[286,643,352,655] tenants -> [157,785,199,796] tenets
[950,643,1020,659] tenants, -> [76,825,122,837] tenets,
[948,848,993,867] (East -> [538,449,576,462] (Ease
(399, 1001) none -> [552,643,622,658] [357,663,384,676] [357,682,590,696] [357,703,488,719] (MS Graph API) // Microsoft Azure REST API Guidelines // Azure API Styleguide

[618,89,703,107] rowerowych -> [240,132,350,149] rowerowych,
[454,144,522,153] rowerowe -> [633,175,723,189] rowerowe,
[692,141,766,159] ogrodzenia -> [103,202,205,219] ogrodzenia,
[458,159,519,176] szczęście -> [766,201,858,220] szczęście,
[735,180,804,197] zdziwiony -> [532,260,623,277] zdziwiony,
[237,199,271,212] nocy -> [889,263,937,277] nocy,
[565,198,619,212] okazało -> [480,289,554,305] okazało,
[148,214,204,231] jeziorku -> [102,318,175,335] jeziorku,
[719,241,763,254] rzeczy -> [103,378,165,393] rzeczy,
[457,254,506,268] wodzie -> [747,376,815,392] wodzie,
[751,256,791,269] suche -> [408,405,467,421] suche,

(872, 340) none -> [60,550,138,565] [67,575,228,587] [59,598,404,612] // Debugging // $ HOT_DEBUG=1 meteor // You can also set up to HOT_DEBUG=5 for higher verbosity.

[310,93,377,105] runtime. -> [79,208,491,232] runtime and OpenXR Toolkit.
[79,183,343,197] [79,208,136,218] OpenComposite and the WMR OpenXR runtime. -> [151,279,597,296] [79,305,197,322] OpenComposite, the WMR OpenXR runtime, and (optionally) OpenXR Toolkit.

_ _ _ _ _ _ _

Your instructions:
Everything from the line with "[719,241,763,254] rzeczy ->" to the end of the listing above is to be set down exactly, both ends included.

Answer box:
[719,241,763,254] rzeczy -> [103,378,165,393] rzeczy,
[457,254,506,268] wodzie -> [747,376,815,392] wodzie,
[751,256,791,269] suche -> [408,405,467,421] suche,

(872, 340) none -> [60,550,138,565] [67,575,228,587] [59,598,404,612] // Debugging // $ HOT_DEBUG=1 meteor // You can also set up to HOT_DEBUG=5 for higher verbosity.

[310,93,377,105] runtime. -> [79,208,491,232] runtime and OpenXR Toolkit.
[79,183,343,197] [79,208,136,218] OpenComposite and the WMR OpenXR runtime. -> [151,279,597,296] [79,305,197,322] OpenComposite, the WMR OpenXR runtime, and (optionally) OpenXR Toolkit.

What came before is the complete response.